I have to admit that in a column many years ago I took a stand that condemned a locally operating bank — from a time, when I think it was still known as Seafirst — for creating an airport type maize of metal pipes to keep the public orderly as they waited in line to conduct their business. Who could predict that such a cattle pen contraption would disappear, along with its new name, Bank of America?
Now my own bank, Columbia Bank, will be closing its Centralia location on Harrison to combine with the Chehalis branch. I’m not surprised anymore. Very seldom in later years have I seen more than one or two customers at a “window” when I went in to deposit my check for writing this column. For around 40 years that building has been “my” bank, no matter what it was named. Many old timers will remember how the bank on that location was started by local people under the name of “First American State Bank.” I was with them as a stockholder from the beginning. There’s a fading newspaper photograph in my filing cabinet of yours truly — as Mayor — holding a large pair of scissors to cut the ribbon at its opening. Will another bank take its place? It would be a shame if those vaults and safe deposit boxes could no longer be of any use. And, returning to the first bank I mentioned — Seafirst — what will next inhabit the now, apparently empty building that we cheered when Seafirst opened it? Now known as Bank of America, it’s closed with an empty parking lot.

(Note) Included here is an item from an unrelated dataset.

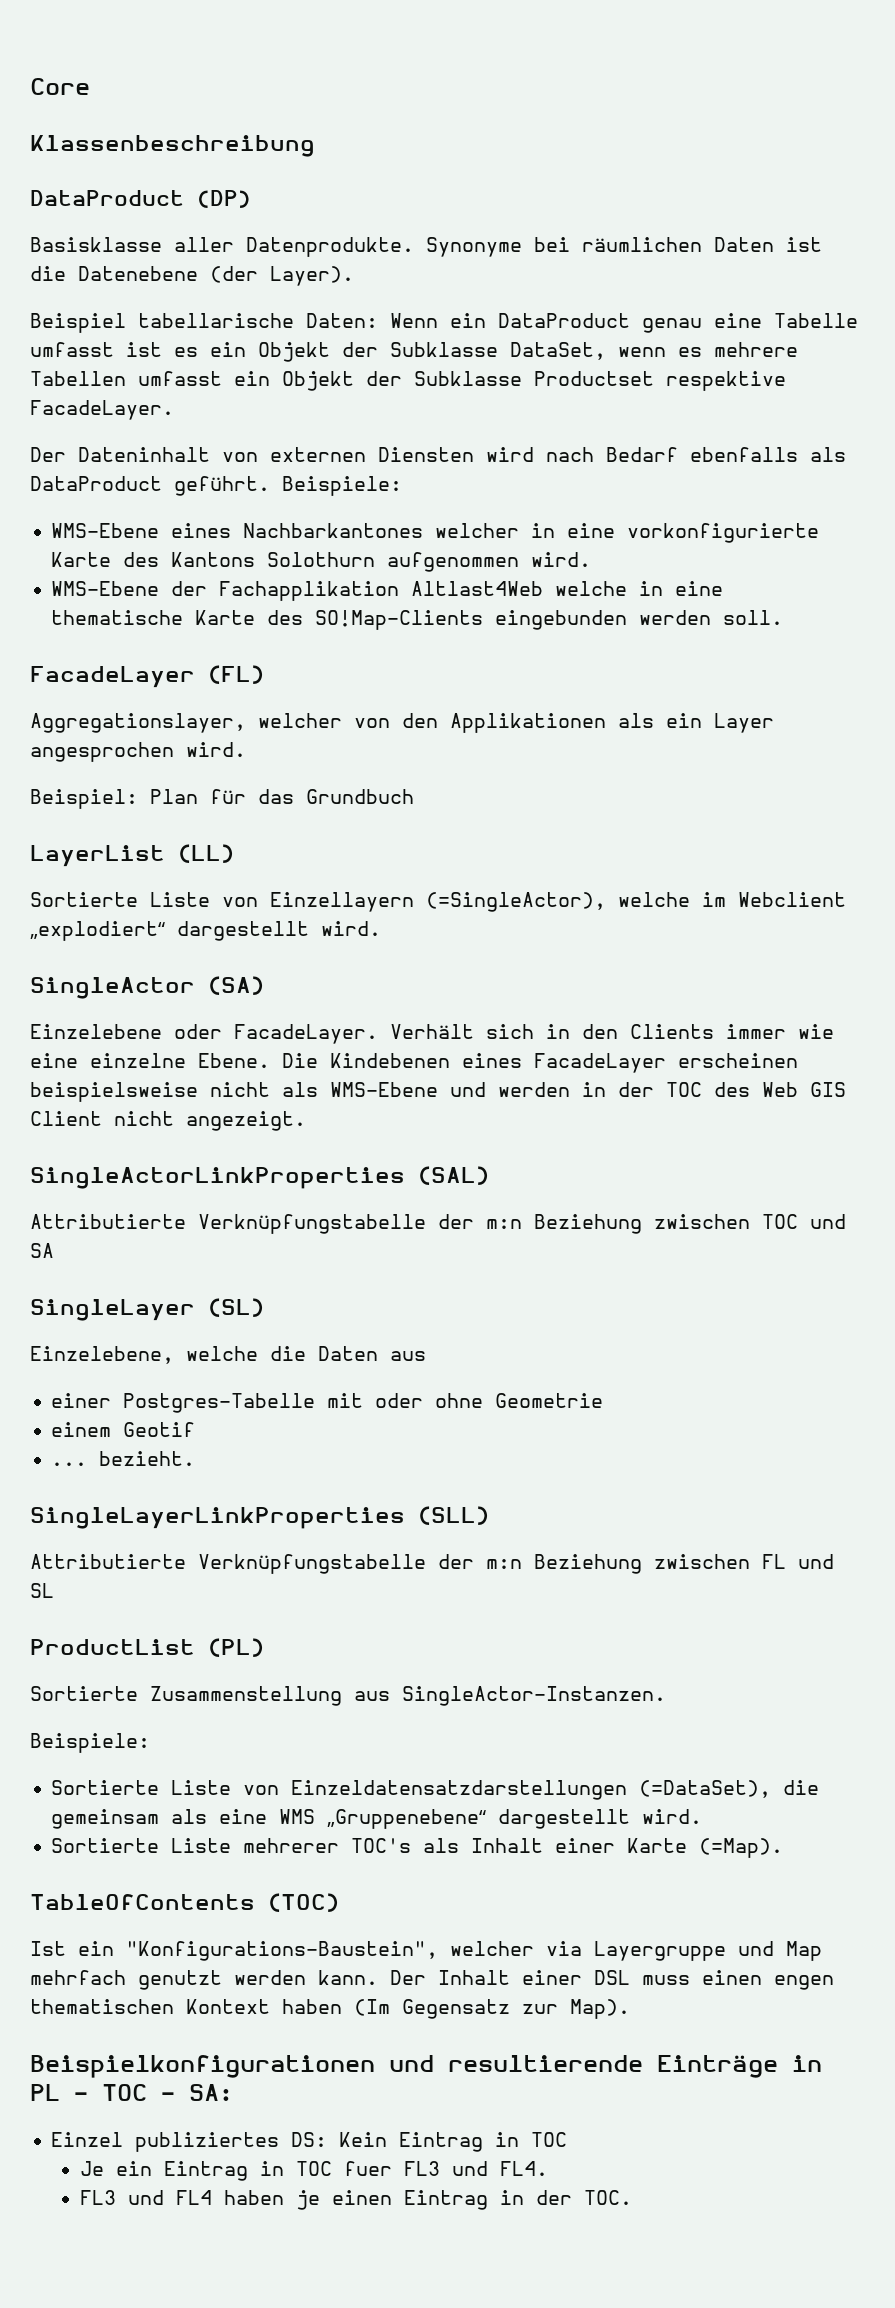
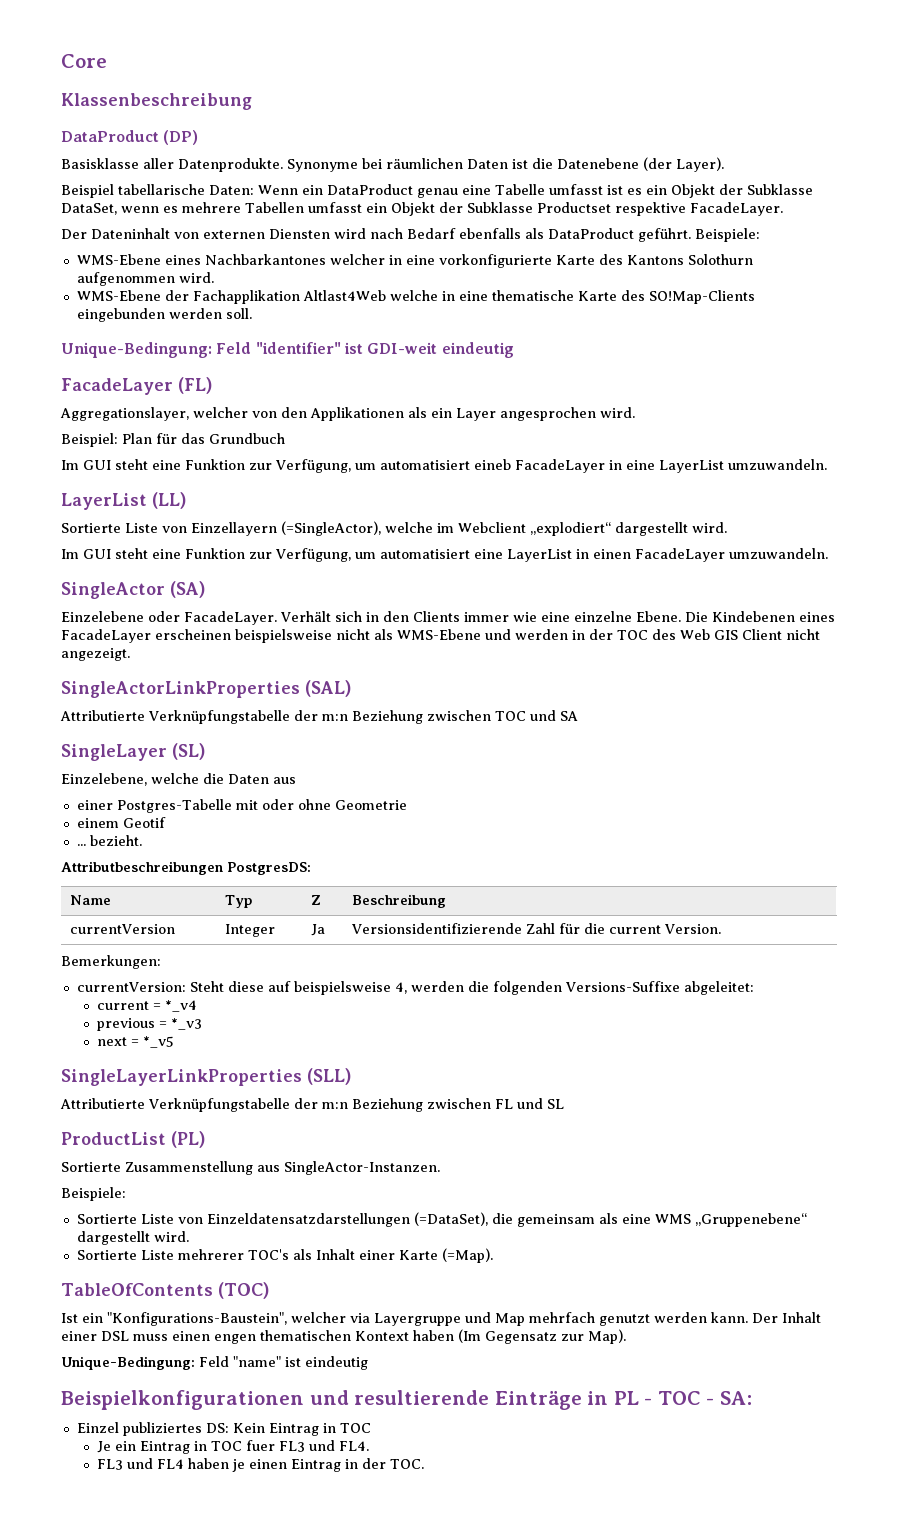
(784, 617) none -> [61,342,514,358] // Unique-Bedingung: Feld "identifier" ist GDI-weit eindeutig
(414, 796) none -> [61,459,827,473] // Im GUI steht eine Funktion zur Verfügung, um automatisiert eineb FacadeLayer in eine LayerList umzuwandeln.
(381, 928) none -> [61,548,828,562] // Im GUI steht eine Funktion zur Verfügung, um automatisiert eine LayerList in einen FacadeLayer umzuwandeln.
(196, 1458) none -> [61,861,311,875] [69,895,111,905] [224,895,252,908] [310,895,321,905] [351,894,446,908] [69,924,175,934] [224,924,275,937] [310,924,325,936] [350,923,721,934] [61,955,161,969] [76,981,754,995] [96,1000,197,1012] [96,1018,202,1031] [96,1036,174,1048] // Attributbeschreibungen PostgresDS: // Name | Typ | Z | Beschreibung // currentVersion | Integer | Ja | Versionsidentifizierende Zahl für die current Version. // Bemerkungen: // currentVersion: Steht diese auf beispielsweise 4, werden die folgenden Versions-Suffixe abgeleitet: // current = *_v4 // previous = *_v3 // next = *_v5
(630, 2009) none -> [61,1356,368,1370] // Unique-Bedingung: Feld "name" ist eindeutig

Kitty corner from it is another parking lot, now the property of Key Bank. I suspect that the cars that are there are mostly bank employees. Old timers can remember what once sat on that lot. It was called the Reda Hardware Building. An additional building that took up the rest of the block along Pearl Street was operated as Pioneer Feed and Seed by two brothers, Jimmy and Otmar Vogel, who dropped the feed side of their business and moved north on Tower to become “Pioneer West.”

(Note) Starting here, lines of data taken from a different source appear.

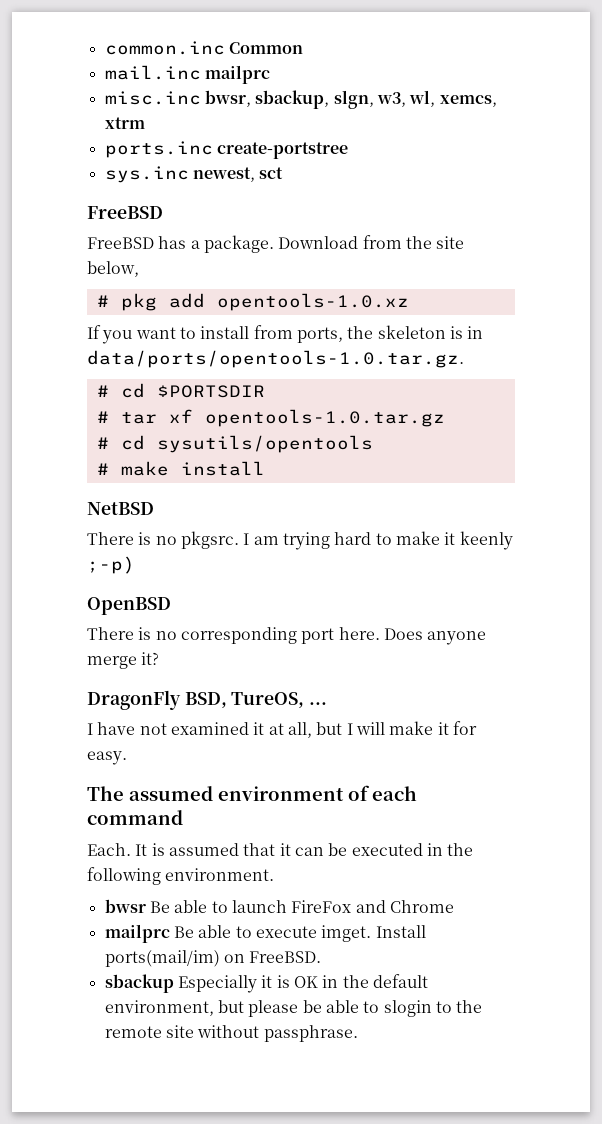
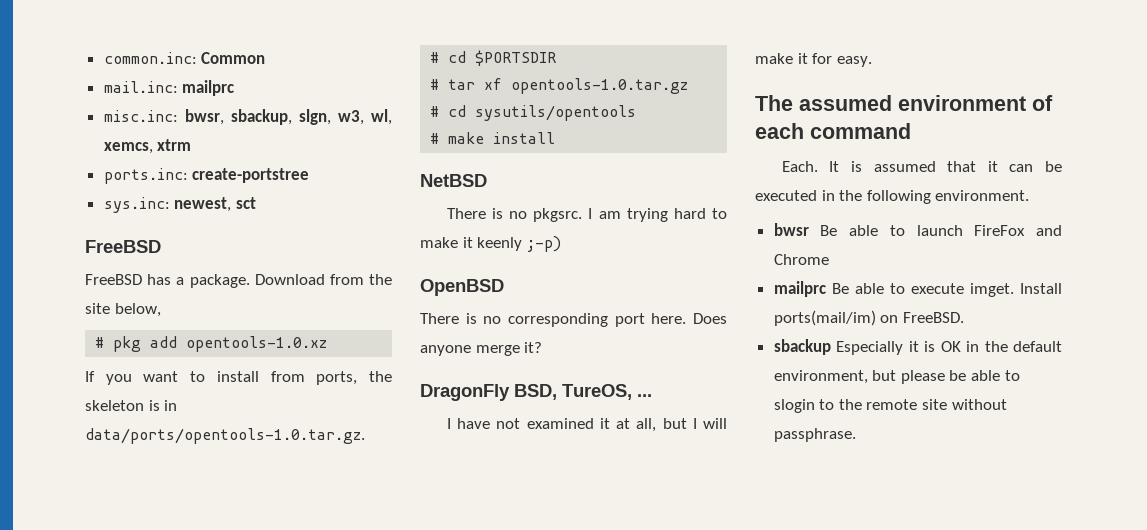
[104,41,225,55] common.inc -> [103,52,197,64] common.inc:
[104,65,201,80] mail.inc -> [103,81,178,93] mail.inc:
[104,91,201,105] misc.inc -> [103,110,178,122] misc.inc:
[104,141,213,158] ports.inc -> [103,168,188,184] ports.inc:
[104,166,189,183] sys.inc -> [103,197,170,213] sys.inc:

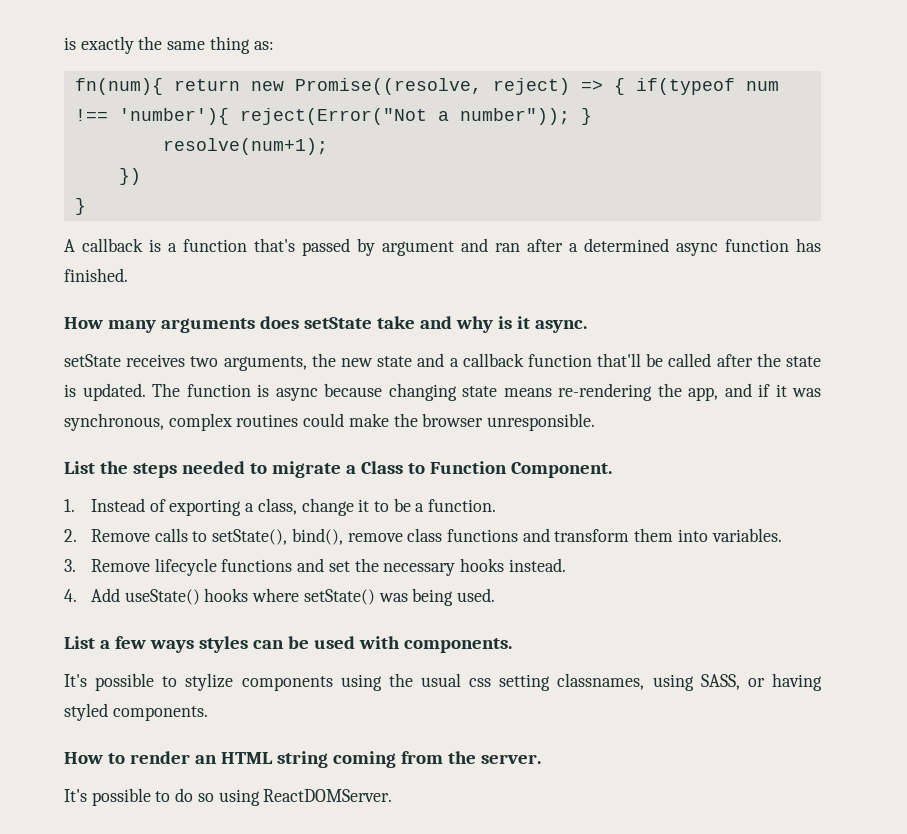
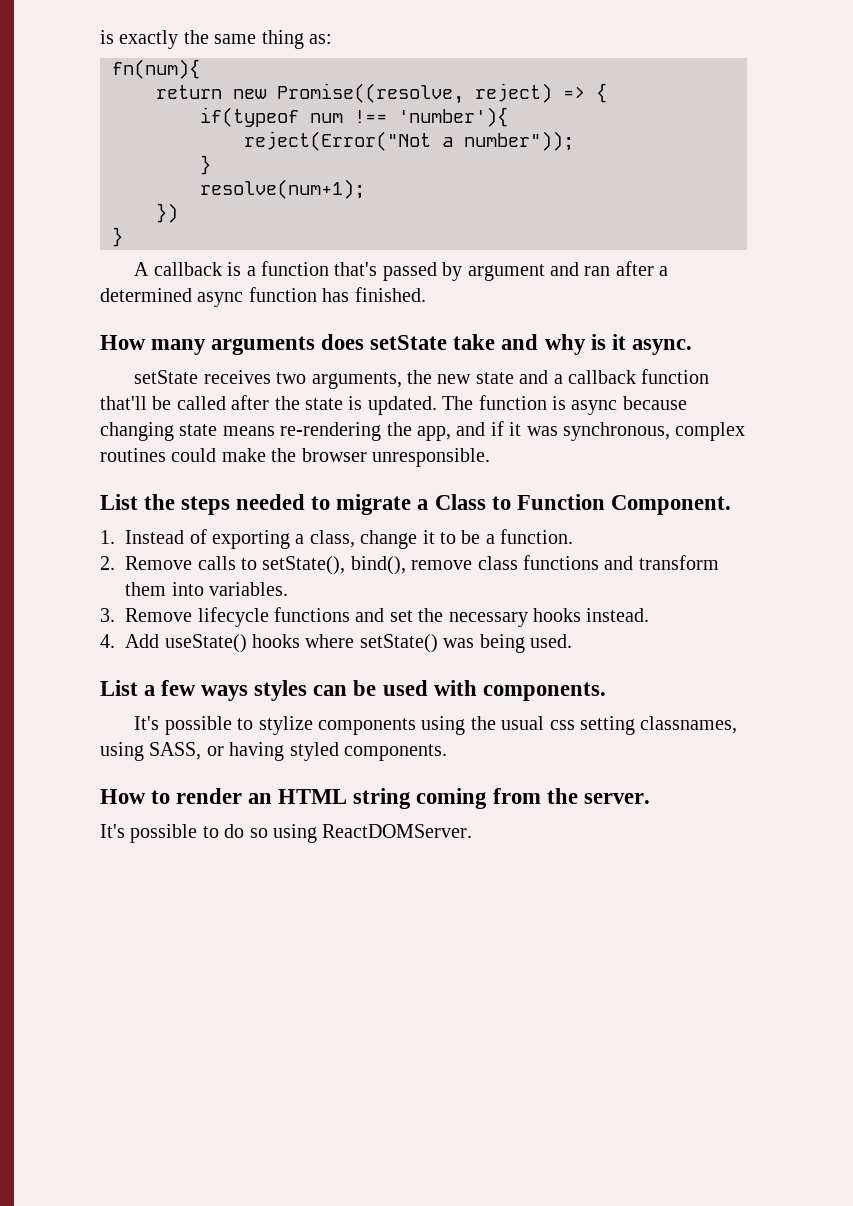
(163, 86) none -> (200, 69) //
(625, 86) none -> (607, 93) //
(229, 116) none -> (508, 117) //
(570, 116) none -> (574, 141) //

I can’t remember the names of any other businesses in the building along Main Street but there was the entrance to a stairway leading up to “The Magoo Club” — a teenage after-school hangout that kept a lot of kids “off the streets” while it existed and served as a rehearsal hall for a lot of aspiring rock musicians. Another second floor tenant was The Evergreen Playhouse. Its’ flight of stairs on the Pearl street side of the building was certainly not handicap accessible, but the room already sported a small stage, shared with Centralia College.

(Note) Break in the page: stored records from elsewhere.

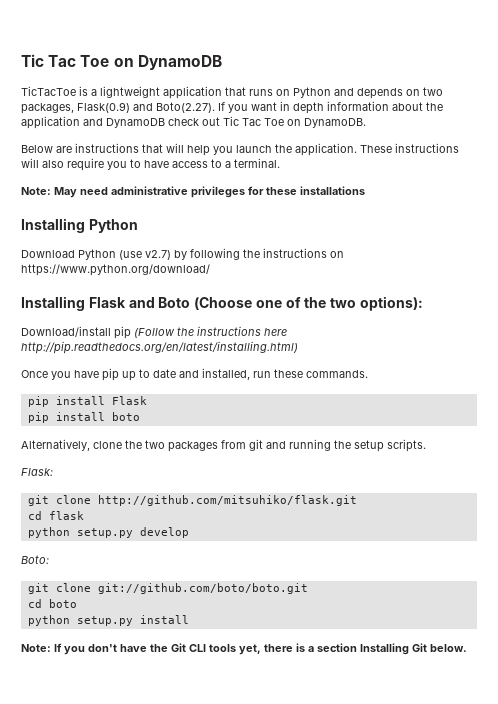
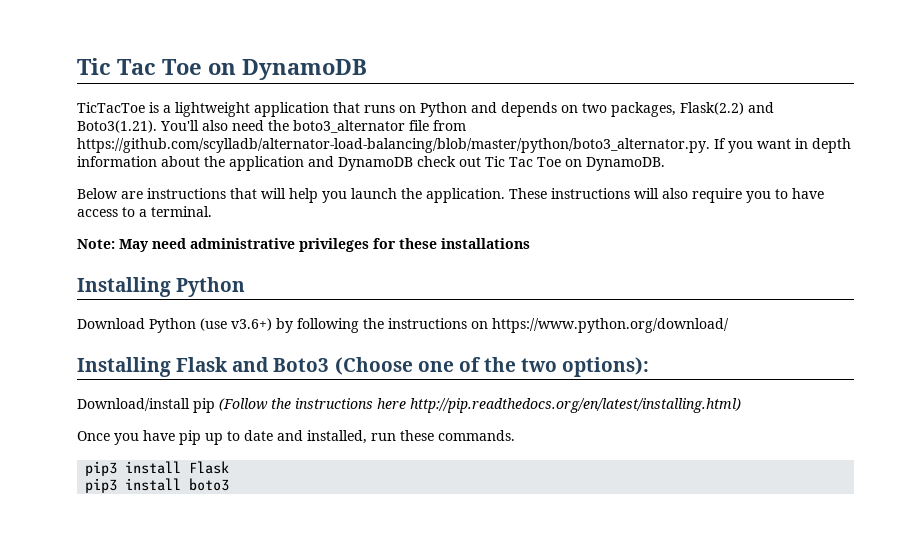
[77,102,215,113] Flask(0.9) and Boto(2.27). -> [680,102,774,115] [77,120,466,133] [77,138,710,153] Flask(2.2) and Boto3(1.21). You'll also need the boto3_alternator file from https://github.com/scylladb/alternator-load-balancing/blob/master/python/boto3_alternator.py.
[145,250,171,260] v2.7) -> [231,318,272,331] v3.6+)
[158,297,191,308] Boto -> [273,358,330,372] Boto3
[27,396,49,407] pip -> [85,461,118,476] pip3
[27,412,140,423] [21,439,426,452] [21,468,53,476] [27,495,357,506] [27,511,84,520] [27,527,189,538] [21,555,49,564] [27,583,308,594] [27,599,77,608] [27,615,189,626] [21,643,467,655] pip install boto // Alternatively, clone the two packages from git and running the setup scripts. // Flask: // git clone http://github.com/mitsuhiko/flask.git // cd flask // python setup.py develop // Boto: // git clone git://github.com/boto/boto.git // cd boto // python setup.py install // Note: If you don't have the Git CLI tools yet, there is a section Installing Git below. -> [85,478,230,493] pip3 install boto3

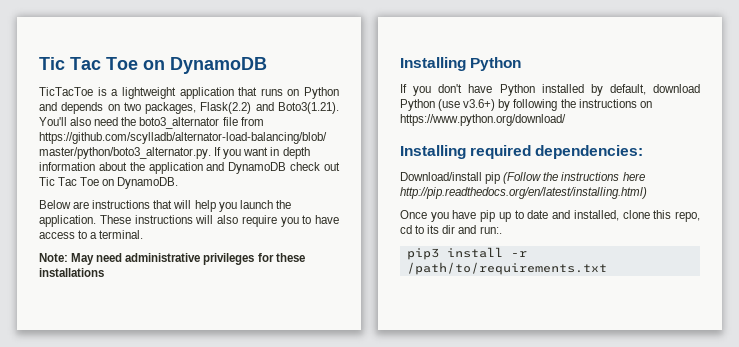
[77,318,145,329] Download -> [400,84,700,96] If you don't have Python installed by default, download
[176,357,650,377] Flask and Boto3 (Choose one of the two options): -> [470,145,644,159] required dependencies:
[371,430,515,441] [85,461,230,476] [85,478,230,493] run these commands. // pip3 install Flask // pip3 install boto3 -> [622,210,700,222] [400,225,502,234] [406,247,527,260] [406,262,607,275] clone this repo, cd to its dir and run:. // pip3 install -r /path/to/requirements.txt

My first touch of local acting was on that stage in a three-person play called “LUV.” directed by Phillip Wickstrom. Rehearsing was difficult because because in addition to my 44 hour work weeks at KELA was carrying a “full load” of classes at the college. So we had to rehearse on Tuesday and Wednesday afternoons and Saturday and Sunday mornings. This was before my future mentor, Gordon Aadland, wowed the audience in that theater as the main character in “Death of a Salesman.” Too bad we didn’t have smartphones in those days to record those performances.
How did I get switched from a subject of banking to theatrical performances? I guess it was to emphasize that demolition of an old memory to create a parking lot that now sits almost vacant. Is this just another sign of the depersonalization, if there is such a word, of our world, whether banking or in other facets of life in the community.